Florida Partners in Crisis is the only Florida organization that unites representatives of the public and private sectors to actively promote the cost-effective use of tax dollars for treatment of persons with mental illnesses and substance use disorders to help create safer communities.
Our Board of Directors and membership include judges, law enforcement and correctional officials, prosecutors, public defenders, mental health and substance abuse providers, hospital administrators, people recovering from mental illnesses and/or substance use disorders and their families and loved ones.
Florida Partners in Crisis supports:
- A fully funded community-based system of care that offers treatment and support services designed to help people with mental illnesses and substance abuse disorders become resilient and recover.
- Expanded prevention and early treatment to reduce the involvement of people with mental illnesses and substance use disorders in the criminal justice system, improve their quality of care while in custody, and assure planned and coordinated re-entry from the criminal justice system to the community.

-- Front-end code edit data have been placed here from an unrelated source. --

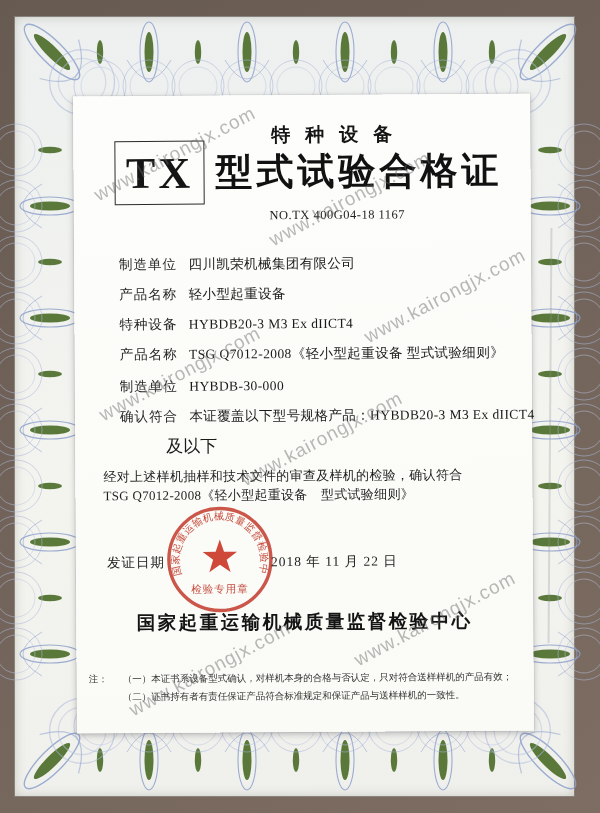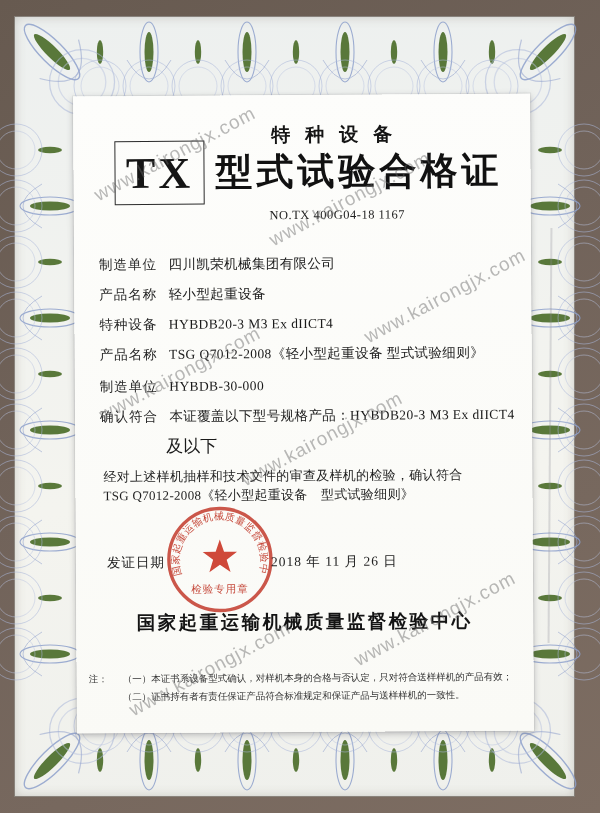--- a/index.html
+++ b/index.html
@@ -28,21 +28,21 @@
     font-size:19px;font-weight:600;letter-spacing:15px;color:#151515;}
   .tx-box{position:absolute;left:41px;top:45px;width:88px;height:62px;
     border:1.6px solid #2b2b2b;display:flex;align-items:center;justify-content:center;}
   .tx-box span{font-size:44px;font-weight:700;letter-spacing:3px;color:#151515;}
   .main-title{position:absolute;left:118px;right:4px;top:52px;text-align:center;
     font-size:37px;font-weight:700;letter-spacing:4px;color:#111;white-space:nowrap;}
   .cert-no{position:absolute;left:70px;right:0;top:113px;text-align:center;
     font-size:12.5px;color:#222;letter-spacing:.5px;}
   
   .row{position:absolute;left:25px;font-size:13.5px;white-space:nowrap;}
-  .row .lab{display:inline-block;width:58px;margin-right:8px;letter-spacing:1px;color:#262626;}
+  .row .lab{display:inline-block;width:58px;margin-right:8px;letter-spacing:1px;color:#262626;margin-left:20px;}
   .row .val{color:#1a1a1a;letter-spacing:.4px;}
   .val2{position:absolute;left:91px;font-size:17px;color:#1a1a1a;}
   .statement{position:absolute;left:28px;font-size:13px;color:#1f1f1f;letter-spacing:.3px;white-space:nowrap;}
   .issue-row{position:absolute;left:25px;top:458px;font-size:13.5px;}
   .issue-row .lab{letter-spacing:1px;margin-left:6px;}
   .issue-date{position:absolute;left:195px;top:458px;font-size:13.5px;letter-spacing:1px;color:#222;}
   .issuer{position:absolute;left:0;right:0;top:514px;text-align:center;
     font-size:18.5px;font-weight:700;letter-spacing:2.5px;color:#141414;}
   .notes{position:absolute;left:12px;top:577px;font-size:9.5px;color:#333;}
   .notes .prefix{position:absolute;left:0;top:0;}
@@ -356,21 +356,21 @@
     <span class="val">本证覆盖以下型号规格产品：HYBDB20-3 M3 Ex dIICT4</span>
   </div>
   <div class="val2" style="top:339px">及以下</div>
 
   <div class="statement" style="top:372px">经对上述样机抽样和技术文件的审查及样机的检验，确认符合</div>
   <div class="statement" style="top:391px">TSG Q7012-2008《轻小型起重设备　型式试验细则》</div>
 
   <div class="issue-row">
     <span class="lab">发证日期</span>
   </div>
-  <div class="issue-date">2018 年 11 月 26 日</div>
+  <div class="issue-date">2018 年 11 月 22 日</div>
 
   <svg class="seal" viewBox="0 0 120 120">
     <circle cx="60" cy="60" r="51" fill="none" stroke="#c53a2b" stroke-width="3.4" opacity=".92"></circle>
     <path id="sealArc" d="M 21.5,75 A 41,41 0 1 1 98.5,75" fill="none"></path>
     <text font-size="10" fill="#c53a2b" letter-spacing=".4">
       <textPath href="#sealArc">国家起重运输机械质量监督检验中心</textPath>
     </text>
     <g transform="translate(60,58) scale(0.95)">
       <path d="M0,-19 L4.41,-6.07 L18.07,-5.87 L7.13,2.32 L11.17,15.37 L0,7.5 L-11.17,15.37 L-7.13,2.32 L-18.07,-5.87 L-4.41,-6.07 Z" fill="#cf3a2a"></path>
     </g>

- The use of best practices in service delivery, coupled with active local and state collaboration, to achieve these goals
History of Florida Partners in Crisis
Florida Partners in Crisis (FLPIC) - now a model of grassroots advocacy - began as a local coalition of advocates in Orange County in 1998. Judge Belvin Perry, of the 9th Judicial Circuit in Orlando, brought together a diverse group of stakeholders to advocate for the resources needed to address the growing mental health and substance abuse crisis in Central Florida.
The new coalition had considerable success in the 1999 legislative session, leading its founders to form a statewide organization in October of that year. Representatives of several major state organizations and agencies signed on to a proclamation that essentially laid the groundwork for Partners in Crisis' current goals and mission.
In June 2000, Seminole County Sheriff Donald F. Eslinger succeeded Judge Perry as State Director of Florida Partners in Crisis. During his three years as director, the organization was successful in further broadening its membership to include nontraditional stakeholders from the criminal justice system. The addition of criminal justice system officials heightened public awareness and understanding of the impact of mental illnesses and substance abuse on Florida communities, and established Partners as a credible and legitimate advocacy coalition with a powerful message.
In July 2003, John H. Rutherford, Sheriff of Duval County, succeeded Sheriff Eslinger as State Director of Florida Partners in Crisis. Under Rutherford's leadership, Partners continued to focus on better funding for community-based services to divert people with mental illness and substance abuse from jail, as well as on improved in-jail treatment services.
Diversion of people with mental illnesses and/or addiction disorders was the hallmark of Seminole Circuit Judge Nancy F. Alley's term as FLPIC's State Director/Board Chair. While she helmed the organization from 2005-2007, Partners played a key role in winning support for a new law which was passed by the 2007 Legislature that creates a mental health and criminal justice state and local matching grants program. The grants will support cross-system collaboration in planning services to strengthen community-based treatment alternatives to jails and prisons.
Broward Circuit Judge Mark Speiser succeeded Judge Alley in June 2007. The founder of one of the nation's first mental health courts, Judge Speiser continued efforts to expand services to help reduce contact of people with mental illnesses and addiction disorders with the criminal justice system.
Partners' is currently chaired by Miami-Dade Judge Steven Leifman, who is special advisor on mental health to the Florida Supreme Court and a nationally recognized advocate on behalf of people with mental illnesses who have become involved in the criminal justice system. Judge Leifman is one of the authors and leading proponents of forensic hospital diversion programs to provide community-based treatment for certain individuals who may otherwise end up in a forensic hospital facility.
Over the years, Florida Partners in Crisis has played a key role in achieving significant increases in funding, as well as in preserving access to treatment by helping defeat fail-first and restricted formulary legislative proposals. Through the use of successful billboard campaigns, public service announcements, effective press conferences during legislative sessions, and local advocacy by "partners," FLPIC has continued to focus attention on resolving the ongoing crisis in Florida's mental health and substance abuse service system.
Florida's Crisis Intervention Team (CIT) Coalition is a member of the FLPIC "family." This organization advocates for the expansion of the CIT model to law enforcement agencies across Florida, promotes the use of core model elements to foster excellence, and provides technical assistance for CIT development and implementation in other communities.
Through the efforts of hundreds of "partners" statewide, Partners in Crisis has become recognized as one of the leading organizations working for community-based treatment alternatives to jail and prison for people with mental illnesses and substance use disorders.